Киев, лето 969 года


Жеривол отнёсся к изменению сыном веры в целом сдержанно. Он лечил Милонега после порки — разукрашенную спину покрывал платком, смоченным в отваре одолень-травы. И когда тому сделалось немного полегче, попенял несильно:

— Что ж ты, Милонежка, наших богов исконных поменял на бога заморского, иудейского? Плохо это, сыночек.
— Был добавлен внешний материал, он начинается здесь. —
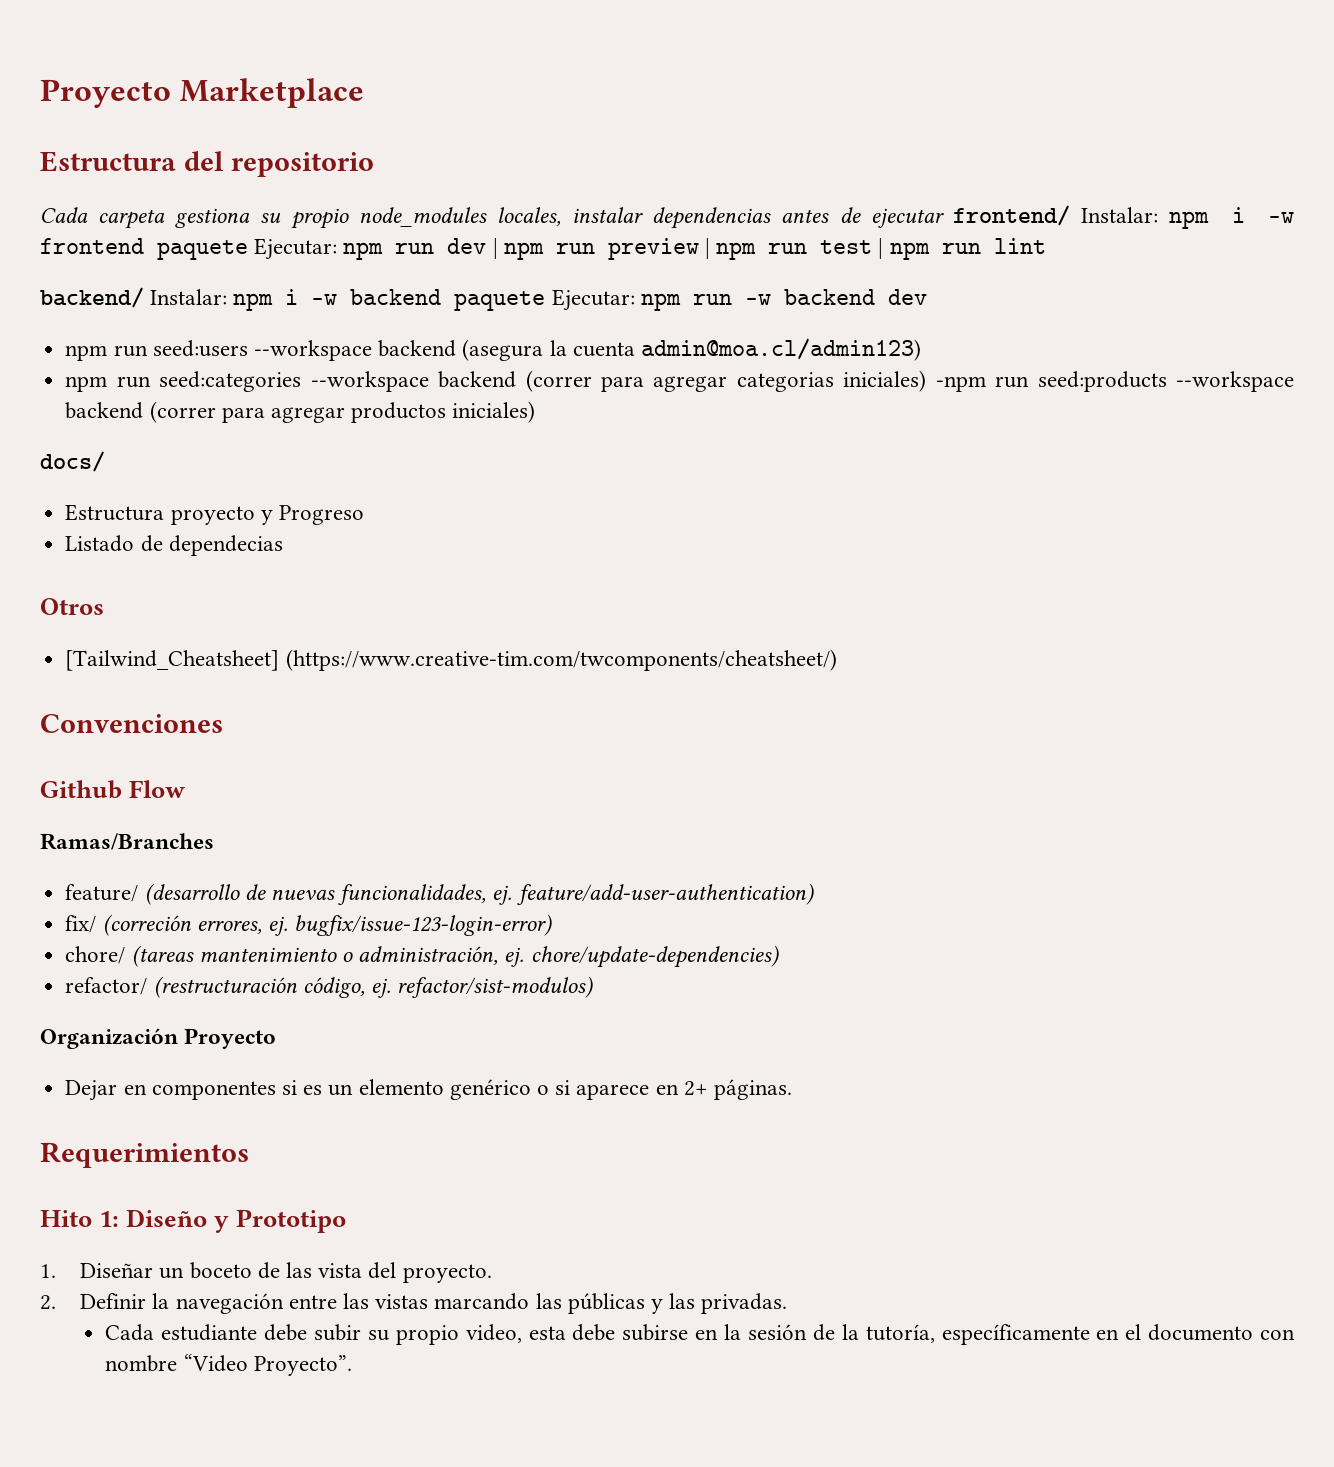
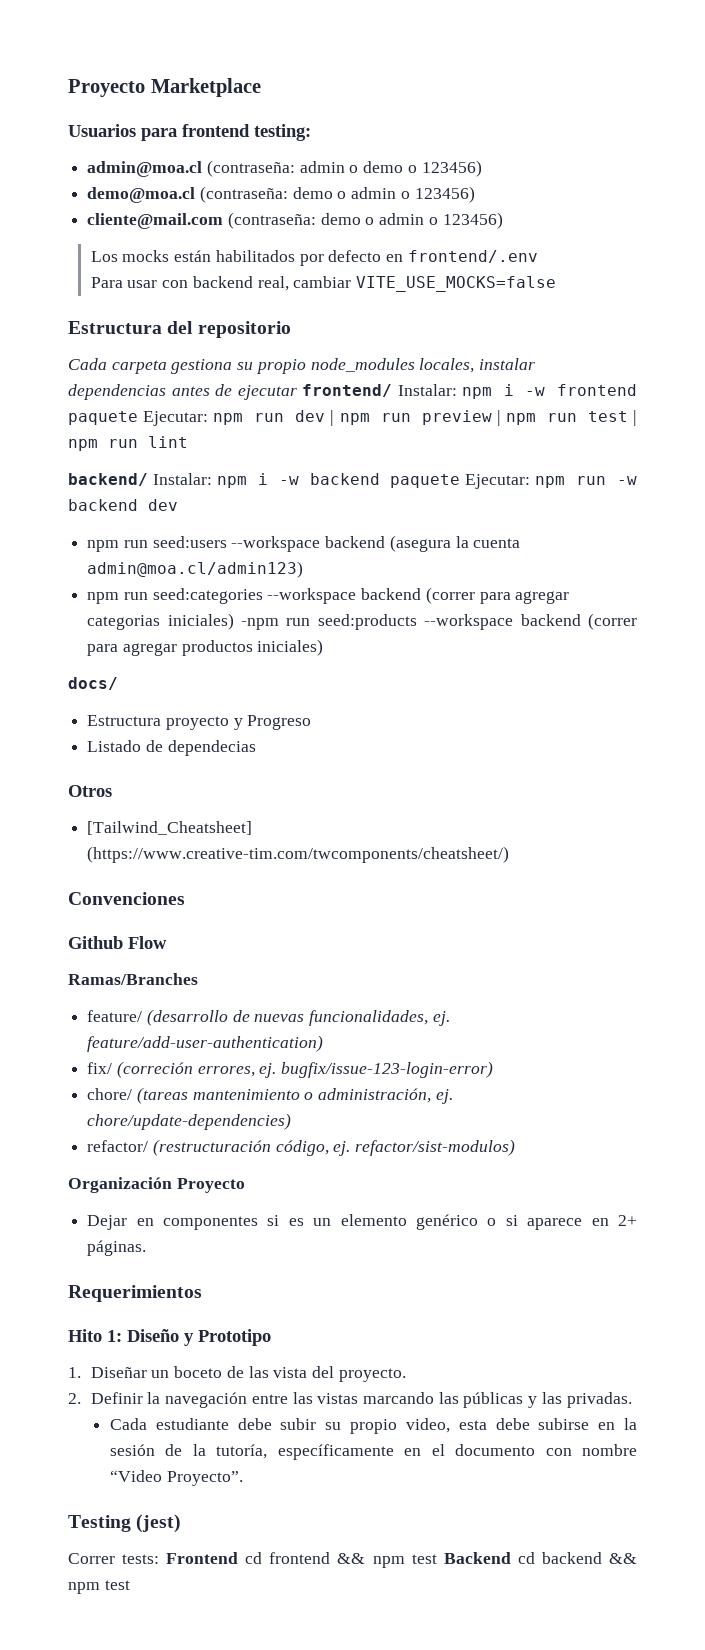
+ Usuarios para frontend testing:
+ admin@moa.cl (contraseña: admin o demo o 123456)
+ demo@moa.cl (contraseña: demo o admin o 123456)
+ cliente@mail.com (contraseña: demo o admin o 123456)
+ Los mocks están habilitados por defecto en frontend/.env
+ Para usar con backend real, cambiar VITE_USE_MOCKS=false
+ Testing (jest)
+ Correr tests: Frontend cd frontend && npm test Backend cd backend && npm test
— Бог один, — отозвался юноша, морщась, превозмогая боль. — Просто Он явился евреям — в образе одного из них. Я поклоняюсь не иудею, но Богу.
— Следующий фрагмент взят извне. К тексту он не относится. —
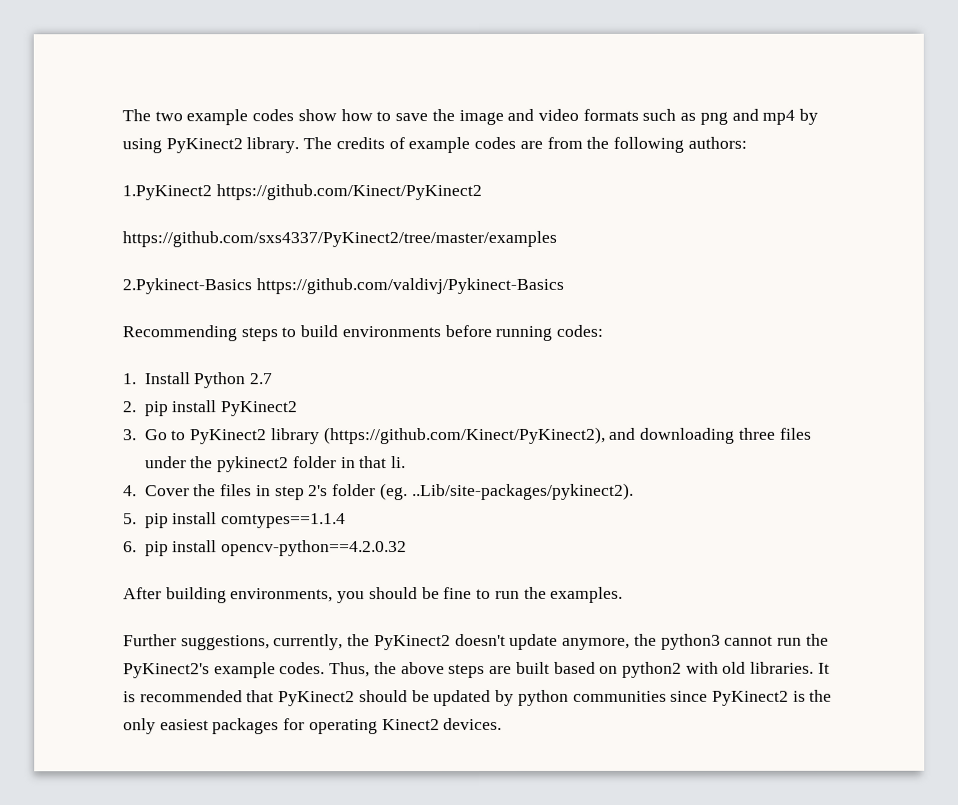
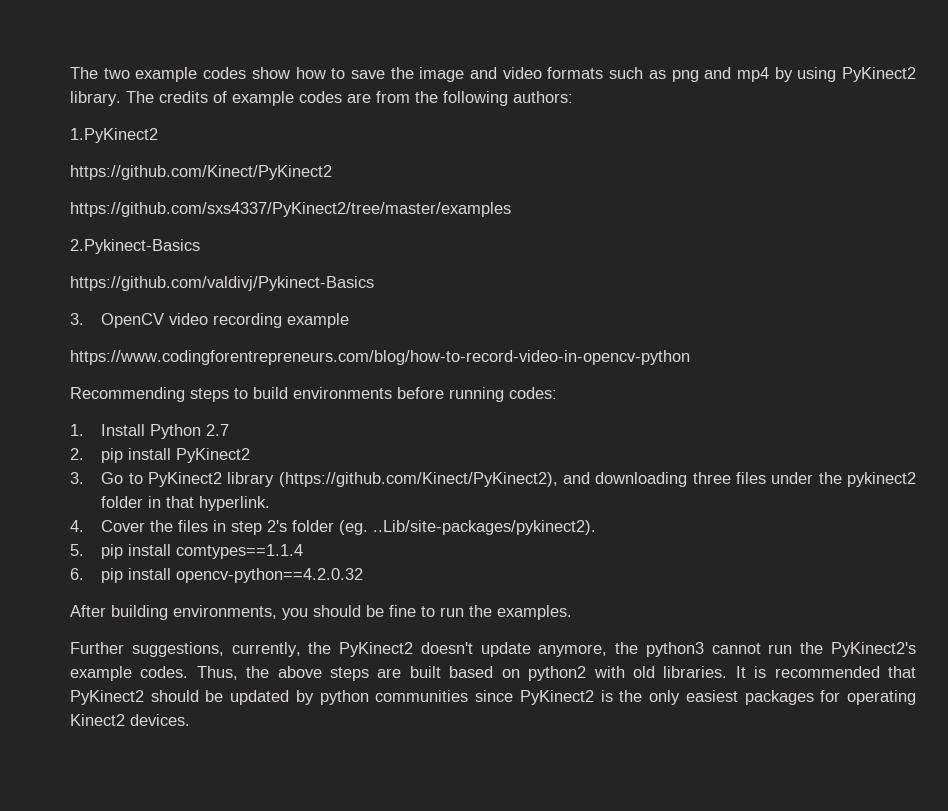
- 1.PyKinect2 https://github.com/Kinect/PyKinect2
+ 1.PyKinect2
+ https://github.com/Kinect/PyKinect2
- 2.Pykinect-Basics https://github.com/valdivj/Pykinect-Basics
+ 2.Pykinect-Basics
+ https://github.com/valdivj/Pykinect-Basics
+ 3. OpenCV video recording example
+ https://www.codingforentrepreneurs.com/blog/how-to-record-video-in-opencv-python
- 3. Go to PyKinect2 library (https://github.com/Kinect/PyKinect2), and downloading three files under the pykinect2 folder in that li.
+ 3. Go to PyKinect2 library (https://github.com/Kinect/PyKinect2), and downloading three files under the pykinect2 folder in that hyperlink.

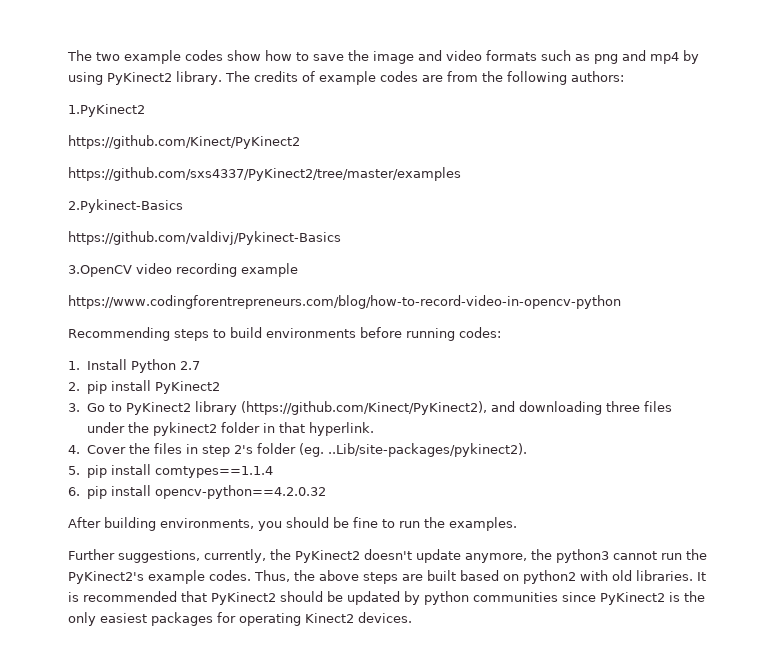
- 3. OpenCV video recording example
+ 3.OpenCV video recording example

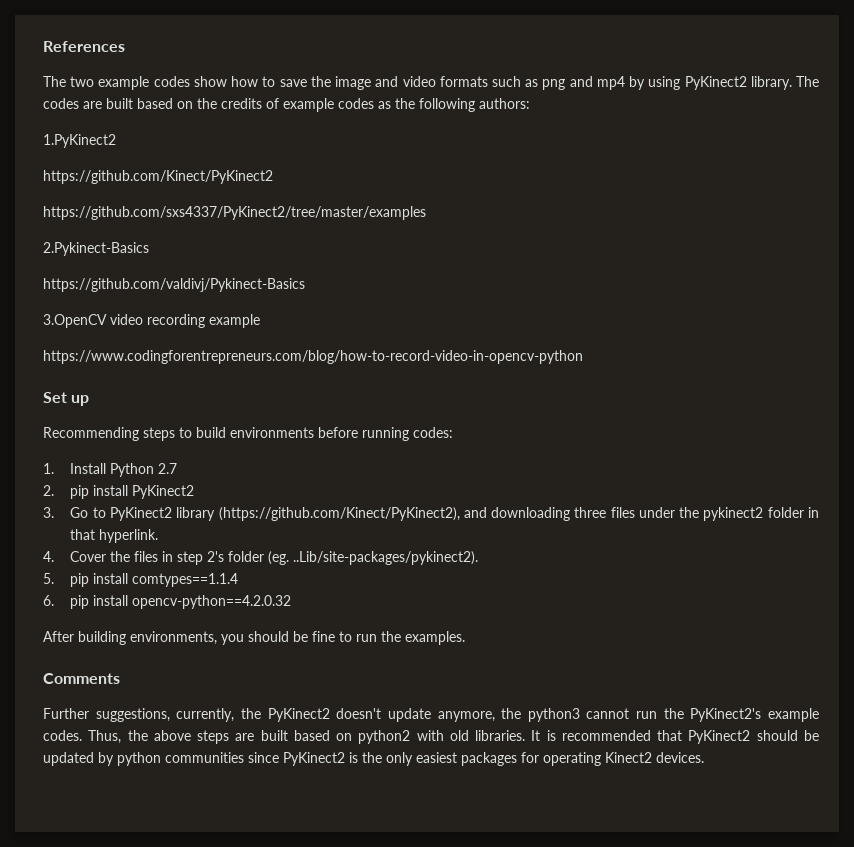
+ References
- The credits of example codes are from the following authors:
+ The codes are built based on the credits of example codes as the following authors:
+ Set up
+ Comments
— Ты противоречишь себе, — возразил Жеривол любовно. — Если Бог один, то какая разница, как его называть, и зачем тогда менять веру? Саваоф — это русский Род. Сын его — Перун.

Богоматерь — Макошь-Берегиня. Веруя в Перуна, веришь и в Христа.

Милонег усмехнулся:

— Нет... Твой Перун — громовержец, с молотом в руке. Признаёт кровавые жертвы. А Христос — это чистота, искупление, святость; Он учил добру, а не силе; ведь добро не может утверждаться оружием.
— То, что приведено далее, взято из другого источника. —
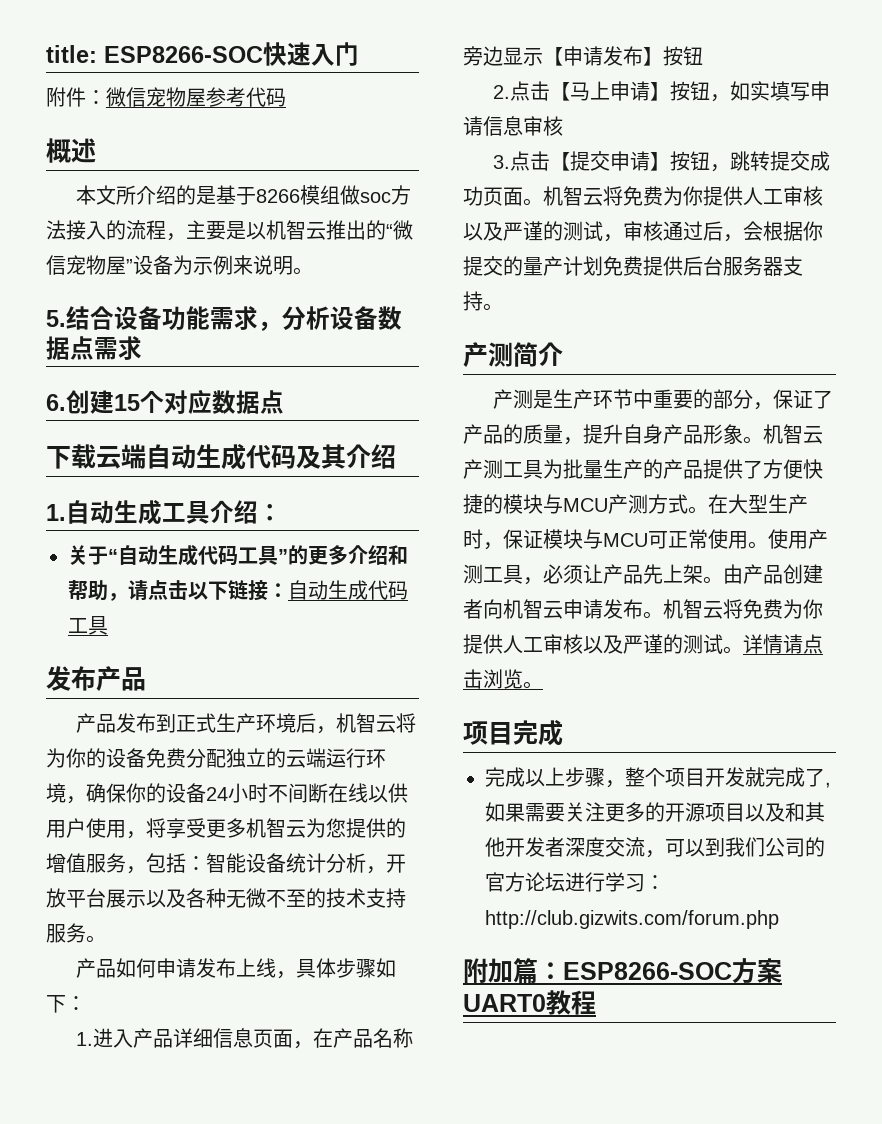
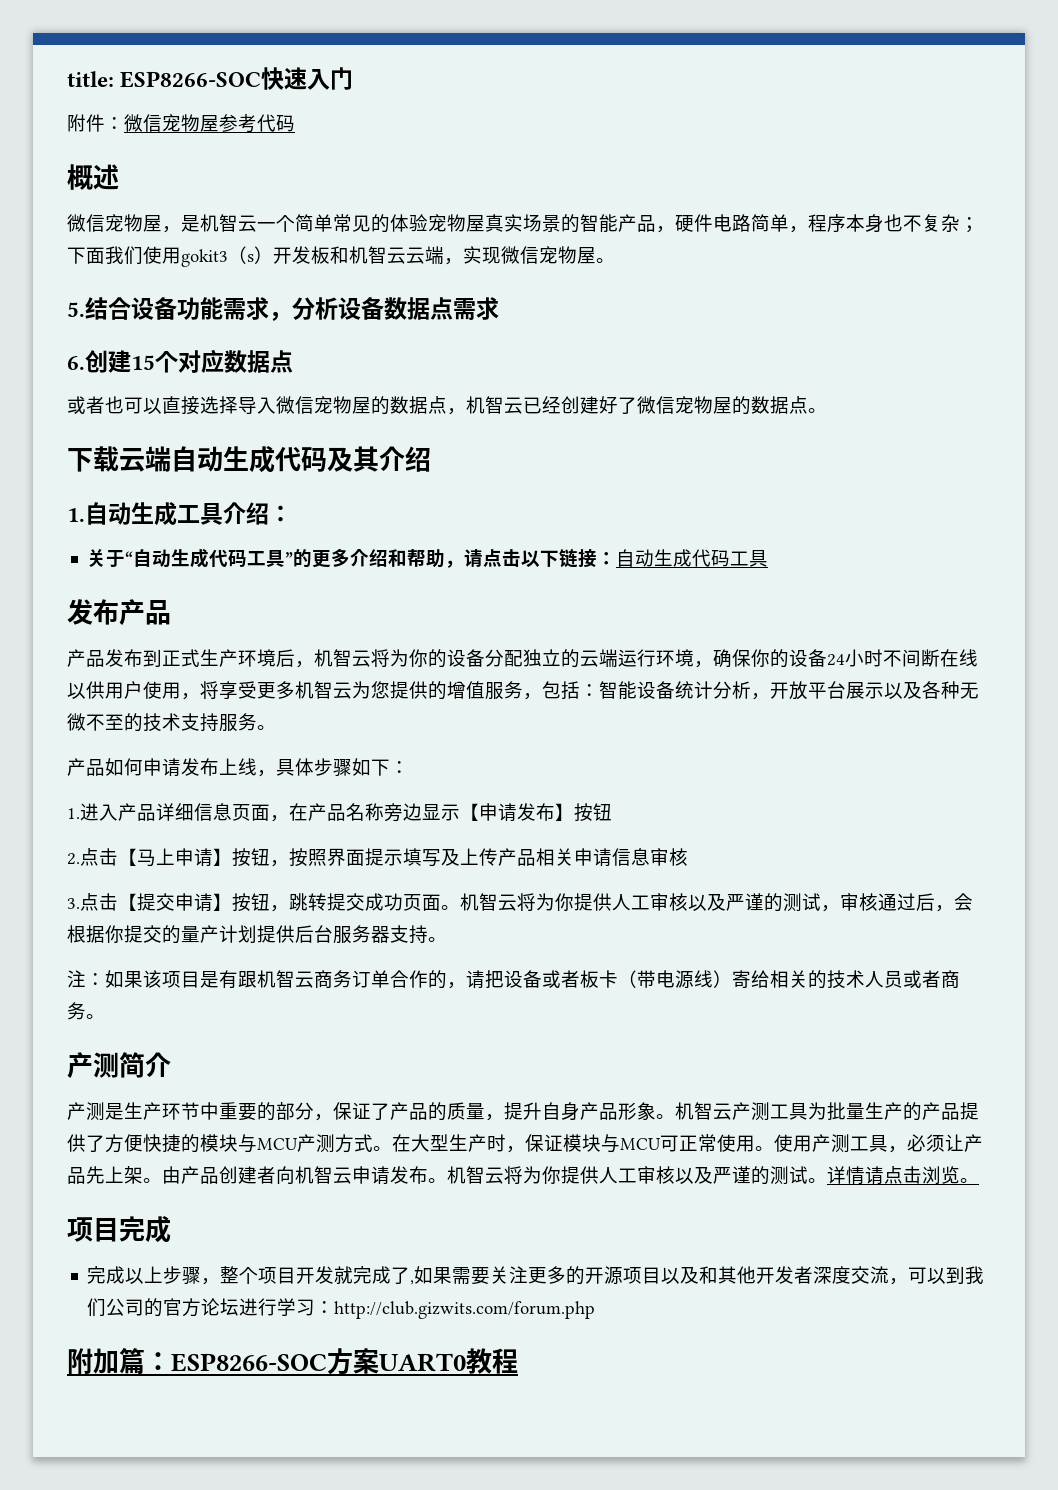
- 本文所介绍的是基于8266模组做soc方法接入的流程，主要是以机智云推出的“微信宠物屋”设备为示例来说明。
+ 微信宠物屋，是机智云一个简单常见的体验宠物屋真实场景的智能产品，硬件电路简单，程序本身也不复杂；下面我们使用gokit3（s）开发板和机智云云端，实现微信宠物屋。
+ 或者也可以直接选择导入微信宠物屋的数据点，机智云已经创建好了微信宠物屋的数据点。
- 产品发布到正式生产环境后，机智云将为你的设备免费分配独立的云端运行环境，确保你的设备24小时不间断在线以供用户使用，将享受更多机智云为您提供的增值服务，包括：智能设备统计分析，开放平台展示以及各种无微不至的技术支持服务。
+ 产品发布到正式生产环境后，机智云将为你的设备分配独立的云端运行环境，确保你的设备24小时不间断在线以供用户使用，将享受更多机智云为您提供的增值服务，包括：智能设备统计分析，开放平台展示以及各种无微不至的技术支持服务。
- 2.点击【马上申请】按钮，如实填写申请信息审核
+ 2.点击【马上申请】按钮，按照界面提示填写及上传产品相关申请信息审核
- 机智云将免费为你提供人工审核以及严谨的测试，审核通过后，会根据你提交的量产计划免费提供后台服务器支持。
+ 机智云将为你提供人工审核以及严谨的测试，审核通过后，会根据你提交的量产计划提供后台服务器支持。
+ 注：如果该项目是有跟机智云商务订单合作的，请把设备或者板卡（带电源线）寄给相关的技术人员或者商务。
- 机智云将免费为你提供人工审核以及严谨的测试。
+ 机智云将为你提供人工审核以及严谨的测试。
— Знаю, знаю, — вздохнул отец, — если тебя ударили по одной щеке, то подставь другую. Только человек без собственного достоинства мог такое насочинять. Русичи не примут христианства. Мы народ гордый.

Сын сказал:

— Если каждый возлюбит ближнего и дальнего своего, как самого себя, то не станет бить его по щеке, и не будет подобных трудностей.

Жеривол поменял ему платок на спине:

— Может быть, в теории... Но в реальной жизни?.. Люди злы.

— Христианство сделает их добрее.

— Нет, не думаю...


* * *

По отбытии Милонега с князем волхв отдал тайное письмо гречанке. Та его прочла и заплакала. Спрятала у себя в перине. Долго молила Бога, чтоб помог влюблённым встретиться опять.

Но случилось вот что: Суламифь, убирая одр Анастасии, обнаружила в перине письмо. И снесла его Мстиславу Свенельдичу. Лют по-гречески плохо читал и пошёл к Найдёне — перевести. Долго они смеялись над строчками: «зорька ясная, солнышко моё, ласточка небесная...», обсуждали, есть у Ярополка рога или нет. А потом хитрый воевода как бы невзначай встретился с княгиней во дворе дворца. И сказал с поклоном:

— Здравия желаю, Анастасия Иоанновна, зорька ясная, солнышко моё, ласточка небесная...

Молодая женщина вздрогнула, и глаза её в пол-лица, чёрные, бездонные, стали и черней, и огромней. А Мстислав, криво улыбаясь, продолжил:

— Грамоты секретные прятать надо лучше...

Чувствуя, что ноги у неё сейчас подогнутся, Настя пролепетала:

— Ты, конечно, хочешь отдать письмо Ярополку?

— Что ты, матушка, разве я недруг князю? Он расстроится, расхворается, осерчает на тебя, ты расквасишься тоже... Нет, спокойствие семьи Ярополка — для меня святое! Но, с другой стороны, если ты не сделаешь так, как я велю, князь письмо увидит... Выбирай, Анастасия Иоанновна, всё в твоих руках..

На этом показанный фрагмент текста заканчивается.